How this problem fits into equilibrium chemistry

This calculation is a classic example of the relationship between equilibrium constants and solution composition. The larger the Kb, the more a base reacts with water to form OH. The larger the initial concentration, the more total OH can be generated. But when concentrations become very small, the degree of ionization rises and approximation methods can break down. That is why equilibrium chemistry often requires both conceptual understanding and careful algebra.
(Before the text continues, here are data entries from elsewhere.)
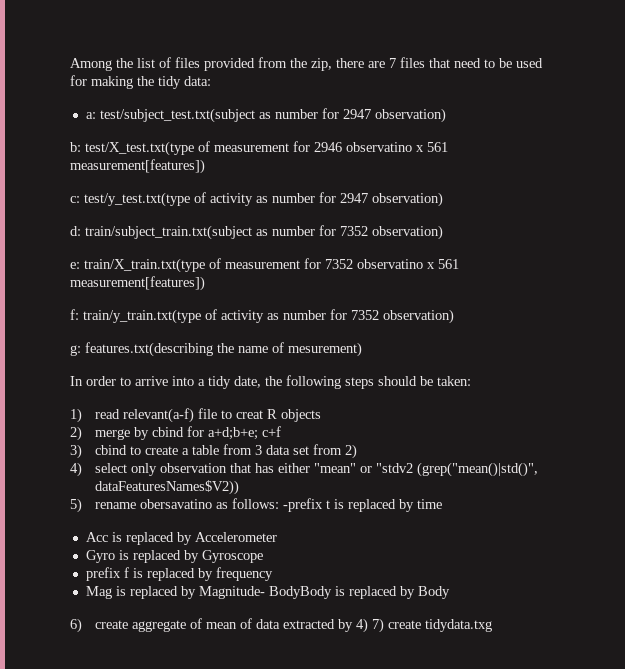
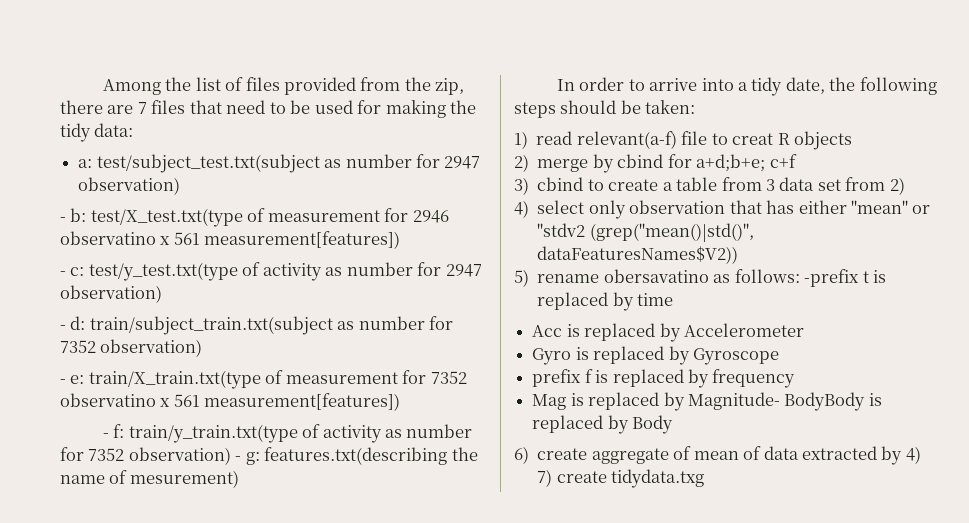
- b: test/X_test.txt(type of measurement for 2946 observatino x 561 measurement[features])
+ - b: test/X_test.txt(type of measurement for 2946 observatino x 561 measurement[features])
- c: test/y_test.txt(type of activity as number for 2947 observation)
+ - c: test/y_test.txt(type of activity as number for 2947 observation)
- d: train/subject_train.txt(subject as number for 7352 observation)
+ - d: train/subject_train.txt(subject as number for 7352 observation)
- e: train/X_train.txt(type of measurement for 7352 observatino x 561 measurement[features])
+ - e: train/X_train.txt(type of measurement for 7352 observatino x 561 measurement[features])
- f: train/y_train.txt(type of activity as number for 7352 observation)
- g: features.txt(describing the name of mesurement)
+ - f: train/y_train.txt(type of activity as number for 7352 observation) - g: features.txt(describing the name of mesurement)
The NH4OH problem also reinforces an important pattern:

  • Strong base problems are usually stoichiometric first and simple.
  • Weak base problems require equilibrium setup.
  • Dilute weak base problems often require an exact quadratic solution.

Authoritative references for acid-base constants and water chemistry

Practical conclusion

If you need to calculate the pH of a solution of 1.5×10-5 M NH4OH, the best method is to use the weak-base equilibrium expression and solve the quadratic exactly. With Kb = 1.8×10-5, the hydroxide concentration is about 9.73×10-6 M, the pOH is about 5.01, and the pH is about 8.99. This answer makes chemical sense: the solution is basic, but only mildly so because the concentration is extremely dilute.

As a rule, whenever the weak-base concentration is close in magnitude to the base dissociation constant, pause before using the shortcut formula. Check the assumptions, solve carefully, and make sure the result is physically reasonable. That habit will improve both your exam accuracy and your understanding of acid-base equilibrium.